What the task asks :: Restate word for word the lines of the entries below, starting with the line that holds "- This repository" and ending with the line that holds "Zlin, Czech Republic.", and no others.

Extracted data ::

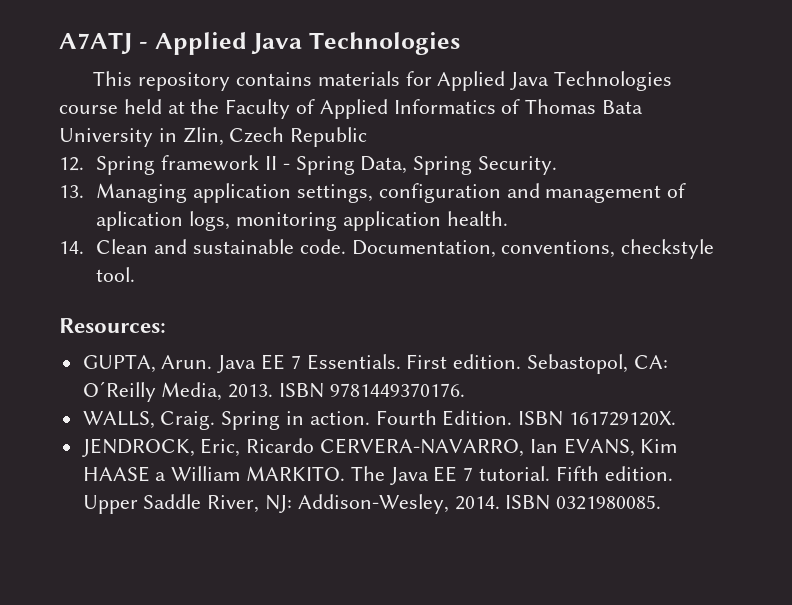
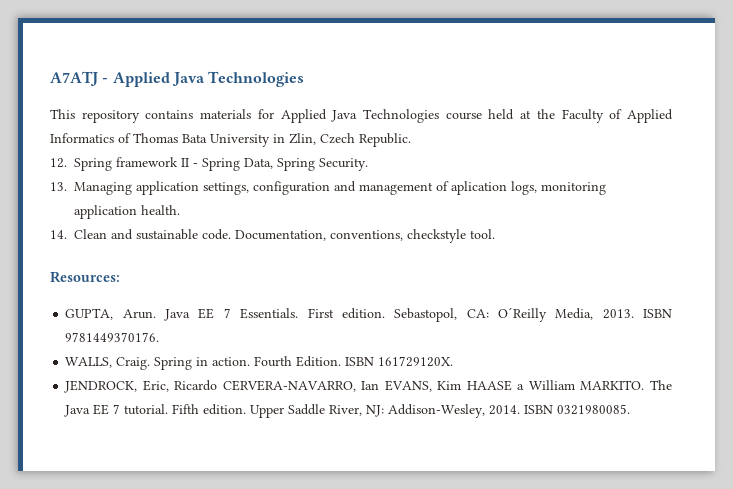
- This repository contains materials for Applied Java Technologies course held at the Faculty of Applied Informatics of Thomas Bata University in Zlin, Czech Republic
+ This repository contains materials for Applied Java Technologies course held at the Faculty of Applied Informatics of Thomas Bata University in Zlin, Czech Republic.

...

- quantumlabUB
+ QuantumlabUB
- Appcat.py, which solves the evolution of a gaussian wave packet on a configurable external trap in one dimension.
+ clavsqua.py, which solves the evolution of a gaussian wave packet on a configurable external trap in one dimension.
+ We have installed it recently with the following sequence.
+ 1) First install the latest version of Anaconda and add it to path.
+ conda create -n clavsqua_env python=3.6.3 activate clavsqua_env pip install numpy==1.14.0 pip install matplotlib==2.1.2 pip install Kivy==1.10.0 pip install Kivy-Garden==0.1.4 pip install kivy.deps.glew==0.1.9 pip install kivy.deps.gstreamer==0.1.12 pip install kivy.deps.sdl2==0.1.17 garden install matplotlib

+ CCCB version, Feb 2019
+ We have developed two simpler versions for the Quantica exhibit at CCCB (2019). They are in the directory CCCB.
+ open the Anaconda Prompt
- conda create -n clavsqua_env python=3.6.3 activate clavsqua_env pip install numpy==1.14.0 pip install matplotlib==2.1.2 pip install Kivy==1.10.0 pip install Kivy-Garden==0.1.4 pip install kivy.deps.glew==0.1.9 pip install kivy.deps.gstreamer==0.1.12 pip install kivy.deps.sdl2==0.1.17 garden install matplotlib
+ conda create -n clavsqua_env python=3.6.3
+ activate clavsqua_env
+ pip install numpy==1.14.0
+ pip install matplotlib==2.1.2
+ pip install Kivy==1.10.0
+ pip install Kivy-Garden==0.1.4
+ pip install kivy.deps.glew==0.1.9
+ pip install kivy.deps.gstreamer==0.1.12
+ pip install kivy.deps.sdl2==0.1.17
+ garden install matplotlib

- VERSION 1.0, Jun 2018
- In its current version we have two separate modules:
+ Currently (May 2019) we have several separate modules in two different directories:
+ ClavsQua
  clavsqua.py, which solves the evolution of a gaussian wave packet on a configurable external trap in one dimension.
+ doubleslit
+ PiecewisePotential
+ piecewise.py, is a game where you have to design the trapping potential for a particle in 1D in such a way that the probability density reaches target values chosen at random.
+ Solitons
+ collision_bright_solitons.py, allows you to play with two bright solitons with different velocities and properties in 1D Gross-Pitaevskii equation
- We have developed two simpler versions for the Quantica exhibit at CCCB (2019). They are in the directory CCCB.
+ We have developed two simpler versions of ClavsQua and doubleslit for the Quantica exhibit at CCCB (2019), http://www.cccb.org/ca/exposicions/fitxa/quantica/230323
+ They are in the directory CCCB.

Result for this task ::
- This repository contains materials for Applied Java Technologies course held at the Faculty of Applied Informatics of Thomas Bata University in Zlin, Czech Republic
+ This repository contains materials for Applied Java Technologies course held at the Faculty of Applied Informatics of Thomas Bata University in Zlin, Czech Republic.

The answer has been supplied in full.